According to a 2009 Department of Energy study, lighting accounts for 22 percent of all the electricity used in the United States. In an effort to cut this figure, many modern buildings have done away with the humble light switch in favor of automatic motion-detector switches or complicated control panels with arrays of sliders and buttons. A new system literally puts the controls back in people’s hands and its developers at MIT say it has the potential to slash lighting bills by more than half.
The experimental system consists of control devices about the size of a business card that can be placed on users’ desktops. They contain light sensors to monitor the light falling on the user’s workspace, as well as controls to adjust both the intensity and the color balance of the light. In the current test setup, the devices are used to control of LED light fixtures, which are energy efficient and can also be easily adjusted to any level of intensity.
Not only do the controllers measure the intensity of light falling on the workspace, but they can also identify how much light comes from different fixtures, while also separately measuring any ambient light coming in the windows or spilling over from neighboring work areas.

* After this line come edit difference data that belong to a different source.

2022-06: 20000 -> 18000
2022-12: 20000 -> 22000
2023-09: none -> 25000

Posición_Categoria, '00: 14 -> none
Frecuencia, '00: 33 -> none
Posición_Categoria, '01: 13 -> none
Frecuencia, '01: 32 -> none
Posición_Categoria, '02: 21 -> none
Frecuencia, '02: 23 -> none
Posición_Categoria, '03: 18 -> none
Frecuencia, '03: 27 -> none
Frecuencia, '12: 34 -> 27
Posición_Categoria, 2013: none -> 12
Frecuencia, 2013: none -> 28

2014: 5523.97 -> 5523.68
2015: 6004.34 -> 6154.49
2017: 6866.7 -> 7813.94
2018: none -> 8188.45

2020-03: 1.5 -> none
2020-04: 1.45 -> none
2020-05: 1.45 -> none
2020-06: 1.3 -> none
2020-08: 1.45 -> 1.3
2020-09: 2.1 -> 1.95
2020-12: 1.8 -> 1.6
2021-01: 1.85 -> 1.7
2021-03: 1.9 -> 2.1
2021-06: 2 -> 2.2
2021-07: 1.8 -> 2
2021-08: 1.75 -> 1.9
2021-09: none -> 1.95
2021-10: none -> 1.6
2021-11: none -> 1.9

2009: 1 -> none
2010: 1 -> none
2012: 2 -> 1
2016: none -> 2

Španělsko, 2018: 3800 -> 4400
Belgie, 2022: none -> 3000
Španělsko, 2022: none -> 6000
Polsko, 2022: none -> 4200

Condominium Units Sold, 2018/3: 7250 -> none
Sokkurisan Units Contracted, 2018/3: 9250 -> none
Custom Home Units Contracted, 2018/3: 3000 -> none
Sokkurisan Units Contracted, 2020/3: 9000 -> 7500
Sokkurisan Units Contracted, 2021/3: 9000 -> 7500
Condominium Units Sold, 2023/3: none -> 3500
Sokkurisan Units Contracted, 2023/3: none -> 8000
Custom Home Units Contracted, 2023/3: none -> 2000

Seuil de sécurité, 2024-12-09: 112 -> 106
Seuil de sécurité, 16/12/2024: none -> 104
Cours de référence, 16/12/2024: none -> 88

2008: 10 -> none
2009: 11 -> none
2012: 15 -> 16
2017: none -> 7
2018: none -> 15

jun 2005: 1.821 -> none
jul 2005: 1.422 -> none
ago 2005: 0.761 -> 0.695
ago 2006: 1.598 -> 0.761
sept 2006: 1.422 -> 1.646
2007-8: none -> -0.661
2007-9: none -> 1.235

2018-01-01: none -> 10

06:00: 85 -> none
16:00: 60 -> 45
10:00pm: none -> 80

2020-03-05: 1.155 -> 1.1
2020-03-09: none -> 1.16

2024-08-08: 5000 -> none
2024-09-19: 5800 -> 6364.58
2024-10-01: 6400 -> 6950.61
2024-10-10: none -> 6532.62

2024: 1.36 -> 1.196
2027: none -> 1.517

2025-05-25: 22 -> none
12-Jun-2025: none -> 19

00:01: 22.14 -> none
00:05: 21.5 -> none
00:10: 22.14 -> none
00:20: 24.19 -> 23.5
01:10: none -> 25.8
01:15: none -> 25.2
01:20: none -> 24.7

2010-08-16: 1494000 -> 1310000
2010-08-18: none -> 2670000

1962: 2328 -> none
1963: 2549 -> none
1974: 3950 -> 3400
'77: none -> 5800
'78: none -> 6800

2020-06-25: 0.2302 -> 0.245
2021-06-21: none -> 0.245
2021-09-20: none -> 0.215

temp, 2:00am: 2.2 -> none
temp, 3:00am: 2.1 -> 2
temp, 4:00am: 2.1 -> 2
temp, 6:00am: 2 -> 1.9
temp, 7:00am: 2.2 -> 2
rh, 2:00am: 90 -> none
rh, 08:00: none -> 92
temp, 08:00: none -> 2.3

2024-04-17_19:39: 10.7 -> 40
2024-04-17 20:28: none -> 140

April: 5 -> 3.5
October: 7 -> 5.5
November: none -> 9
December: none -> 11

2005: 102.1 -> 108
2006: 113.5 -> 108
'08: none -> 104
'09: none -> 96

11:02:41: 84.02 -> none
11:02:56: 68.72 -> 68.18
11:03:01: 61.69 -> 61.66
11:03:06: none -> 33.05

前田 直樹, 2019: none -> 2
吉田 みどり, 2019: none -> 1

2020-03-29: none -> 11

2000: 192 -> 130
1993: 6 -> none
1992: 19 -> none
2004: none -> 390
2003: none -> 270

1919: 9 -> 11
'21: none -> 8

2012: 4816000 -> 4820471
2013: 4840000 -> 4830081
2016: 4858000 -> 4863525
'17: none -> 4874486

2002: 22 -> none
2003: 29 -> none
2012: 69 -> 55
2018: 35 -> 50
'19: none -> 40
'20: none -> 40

This allows the overhead lights to automatically dim or switch off altogether if the sunlight from the window is sufficient to light the workspace. Then, if clouds roll in and the sunlight decreases, the lights are immediately reactivated.
The color balance of the light can also be adjusted by varying the intensity of individual LED lamps of different colors in the overhead fixtures.
Energy savings of up to 90 percent
In tests of the system so far the researchers found that it reduced the energy used for lighting by 65 to 90 percent – and that’s on top of the savings resulting from using LEDs over incandescent lights or compact fluorescents. And as well as saving energy, the system is potentially more comfortable for the user. As research associate Matthew Aldrich explains: “It opens up the space for user controls, so you can adapt the lighting to what suits you best.”
Currently, whenever the sensor is moved, the system needs to ramp the lighting up and down so it can be recalibrated. This produces a brief but distracting short sequence of light and dark, which Aldrich is hoping to overcome by incorporating infrared (IR) LEDs in the light fixtures and IR sensors in the controllers in the future. This would allow the calibration and adjustment of light levels to be done invisibly and without unnecessary distractions. The researchers are also using cameras to measure reflected light across illuminated areas and studying ways of using gestures for lighting control.
The MIT team is also studying user reactions to ascertain whether it would be more effective to let each user control their own workspace, or to allow a single control for an area or work group and whether it is better to have the controls in fixed locations, or have portable devices that control lights as a user moves around a building.
“We want to see how users will interact with it, to see if we can really realize these energy savings,” Aldrich says.
Preliminary results of the ongoing research, which is funded by the Media Lab, were published earlier this year in the Proceedings of SPIE, in a paper co-authored by Aldrich, Media Lab Associate Professor Joseph Paradiso and visiting student Nan Zhao.